This post is part of a series documenting how to incorporate TruffleHog into your CI/CD pipeline. If you use GitHub Actions or Circle CI, please see those posts. If you use another tool, please let us know and we’ll do our best to write a post for your use case.
In this post, we’ll walk through how to incorporate TruffleHog (Open-Source or Enterprise) into an Azure Pipeline. Click here to skip the tutorial and check out the code.
Let’s start by understanding the code required to prepare an Azure Pipeline to run TruffleHog.
The Pipeline File
To run an Azure Pipeline workflow, developers must place a file named azure-pipelines.yml
in the main directory of their repository.
PIPELINE TRIGGERS
The first lines in our Azure Pipeline YAML file define when we will run TruffleHog.

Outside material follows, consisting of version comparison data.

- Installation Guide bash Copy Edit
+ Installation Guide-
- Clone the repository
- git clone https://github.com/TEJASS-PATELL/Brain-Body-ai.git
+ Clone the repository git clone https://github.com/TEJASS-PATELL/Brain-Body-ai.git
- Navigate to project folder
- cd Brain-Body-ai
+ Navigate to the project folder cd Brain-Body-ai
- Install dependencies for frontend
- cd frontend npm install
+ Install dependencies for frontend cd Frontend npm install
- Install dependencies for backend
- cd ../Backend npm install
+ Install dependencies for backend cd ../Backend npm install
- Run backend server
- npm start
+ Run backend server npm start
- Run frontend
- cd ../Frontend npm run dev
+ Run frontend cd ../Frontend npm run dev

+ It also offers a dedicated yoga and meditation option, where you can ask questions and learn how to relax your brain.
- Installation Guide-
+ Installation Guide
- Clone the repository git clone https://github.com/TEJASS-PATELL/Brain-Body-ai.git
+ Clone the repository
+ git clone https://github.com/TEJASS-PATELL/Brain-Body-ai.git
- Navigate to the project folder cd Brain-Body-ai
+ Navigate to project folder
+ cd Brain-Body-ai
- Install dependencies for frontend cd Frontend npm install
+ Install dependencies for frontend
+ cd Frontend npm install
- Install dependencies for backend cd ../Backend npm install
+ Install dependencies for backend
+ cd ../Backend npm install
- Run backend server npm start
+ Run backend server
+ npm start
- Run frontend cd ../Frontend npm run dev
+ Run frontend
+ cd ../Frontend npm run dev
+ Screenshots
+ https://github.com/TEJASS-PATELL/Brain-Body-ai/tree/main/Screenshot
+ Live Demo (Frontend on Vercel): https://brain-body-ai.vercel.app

At a minimum, we recommend running TruffleHog against all PRs as well as all pushes directly to the production branch (main
in this example).
Note: if you host your code on Azure Repos, you cannot use the pr
directive. Instead, you’ll need to set up a “Build Validation” manually inside your Azure project. If you use GitHub, GitLab or any other supported VCS hosting provider, Azure says you can use the pr
directive.
DEFINE A JOB
Next, we’ll create a job named “SecretsCheck”.
This job will contain all of the code required to run TruffleHog against PRs and pushes.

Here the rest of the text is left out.